Margo’s right, my Kitchenaid mixer really used to be an extension of myself. Logistically, it’s possible. There’s a little over a month to commit, and two months after that to develop eight recipes. Difficult, for sure, but not impossible. It’s just that committing to something like this is…a lot. Committing to anything these days feels like I’m ripping myself open and wandering around entirely vulnerable for the world to destroy. Ignoring the itchy feeling I’m getting from stress hives, I close the email. I fill the rest of my day wi th every menial task I can conjure to keep my mind off of the looming opportunity.
Five o’clock hits and the rhythms begin again. Ralph steps out of his office, and gives a canned quip about having a great weekend. “But not too great.”
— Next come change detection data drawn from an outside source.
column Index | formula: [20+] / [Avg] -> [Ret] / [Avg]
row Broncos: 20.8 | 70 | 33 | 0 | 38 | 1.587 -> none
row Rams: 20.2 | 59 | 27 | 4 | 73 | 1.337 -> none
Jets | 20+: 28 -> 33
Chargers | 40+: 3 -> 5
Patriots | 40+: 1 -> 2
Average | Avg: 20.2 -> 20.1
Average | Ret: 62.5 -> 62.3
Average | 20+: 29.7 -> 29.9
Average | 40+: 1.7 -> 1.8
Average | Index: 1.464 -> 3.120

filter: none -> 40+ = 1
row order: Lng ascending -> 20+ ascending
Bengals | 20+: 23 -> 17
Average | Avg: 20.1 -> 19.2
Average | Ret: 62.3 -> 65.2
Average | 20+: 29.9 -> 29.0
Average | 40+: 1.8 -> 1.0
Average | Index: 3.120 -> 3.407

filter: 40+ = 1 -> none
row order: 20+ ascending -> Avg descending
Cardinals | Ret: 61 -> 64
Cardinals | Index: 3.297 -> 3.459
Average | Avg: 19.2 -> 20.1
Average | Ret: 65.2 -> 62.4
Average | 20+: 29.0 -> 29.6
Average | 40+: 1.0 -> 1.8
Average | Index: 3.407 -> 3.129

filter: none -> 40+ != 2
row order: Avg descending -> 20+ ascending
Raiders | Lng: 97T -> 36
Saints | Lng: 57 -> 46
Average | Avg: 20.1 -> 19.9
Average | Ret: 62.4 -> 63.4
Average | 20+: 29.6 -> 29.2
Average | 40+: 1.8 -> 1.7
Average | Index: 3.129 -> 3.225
He laughs at his own joke as if I haven’t heard it hundreds of times before. Oh to be so amused by such things. I’ve already called a car to pick him up out front. It’ll arrive precisely as he steps out the front door. He has a penthouse and trophy wife in SoHo to return to, after all.
A few moments later, ready for this day and week to be over, I follow suit. The mist of the morning has cleared and the day has dried out enough to not be dense with humidity. I consider such things a microscopic win. Couples are arm in arm zigzagging on the sidewalk heading out to their dates. Lost tourists are attempting to find their way to Times Square. And I’m ready to leave midtown and not return until Monday at 8:40.